While getting cozy by the fire with a good book and a cup of hot chocolate is nice, hibernating will not burn off those holiday calories! If the idea of exercising outside this season freezes you in your tracks, here are three winter workouts you can do indoors that require very little equipment and no exposure to the elements. Stay warm and shape up!
Master the Stairs
Climbing just eight flights of stairs each day lowers your average early mortality risk by 33%. Literally, all you need for this workout is a flight of stairs and a positive attitude. Rest throughout as needed and complete the entire workout 2–3 times.
- -Run up and walk/run down the flight of stairs 5 times.
- -30 Mountain Climbers on each leg (hands on first step and feet on floor)
- -20 Tricep Dips (hands on second step)
- -Run up and walk/run down stairs 2 times
- -20 Lunges (back leg on second step)
- -12 Push-ups (feet on first step and hands on floor)
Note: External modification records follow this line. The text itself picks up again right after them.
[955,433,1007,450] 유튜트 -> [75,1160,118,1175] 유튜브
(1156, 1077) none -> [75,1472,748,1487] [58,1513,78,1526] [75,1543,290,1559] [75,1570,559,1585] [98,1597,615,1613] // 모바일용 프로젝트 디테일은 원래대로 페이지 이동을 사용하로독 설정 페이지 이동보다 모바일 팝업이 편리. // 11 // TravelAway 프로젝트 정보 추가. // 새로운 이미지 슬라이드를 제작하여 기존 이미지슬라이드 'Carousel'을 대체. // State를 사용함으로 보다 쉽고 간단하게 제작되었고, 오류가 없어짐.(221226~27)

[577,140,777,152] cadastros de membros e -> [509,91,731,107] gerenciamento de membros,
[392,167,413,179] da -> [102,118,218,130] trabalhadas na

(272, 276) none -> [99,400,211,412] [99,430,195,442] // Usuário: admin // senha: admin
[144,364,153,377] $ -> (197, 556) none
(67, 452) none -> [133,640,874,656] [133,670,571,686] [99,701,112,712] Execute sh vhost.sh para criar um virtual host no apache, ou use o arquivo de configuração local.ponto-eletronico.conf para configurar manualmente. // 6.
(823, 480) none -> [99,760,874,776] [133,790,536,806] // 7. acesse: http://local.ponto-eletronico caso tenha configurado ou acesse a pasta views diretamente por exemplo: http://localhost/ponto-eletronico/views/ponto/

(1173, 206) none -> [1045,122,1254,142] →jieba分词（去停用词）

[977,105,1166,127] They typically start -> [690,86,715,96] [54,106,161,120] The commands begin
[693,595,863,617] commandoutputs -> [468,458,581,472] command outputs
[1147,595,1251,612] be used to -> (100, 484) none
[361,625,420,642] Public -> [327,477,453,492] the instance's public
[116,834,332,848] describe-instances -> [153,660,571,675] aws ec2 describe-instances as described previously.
- -Run up every second step and walk/run down 2 times.
- -15 Squat Jumps (hop up onto first or second step and step down)
- -30 Seconds of Toe Taps (tapping toes on first step)
This one is for the runners and cardio lovers who want the benefits of running this winter without the frozen fingers. Enjoy this 30 minute HIIT workout.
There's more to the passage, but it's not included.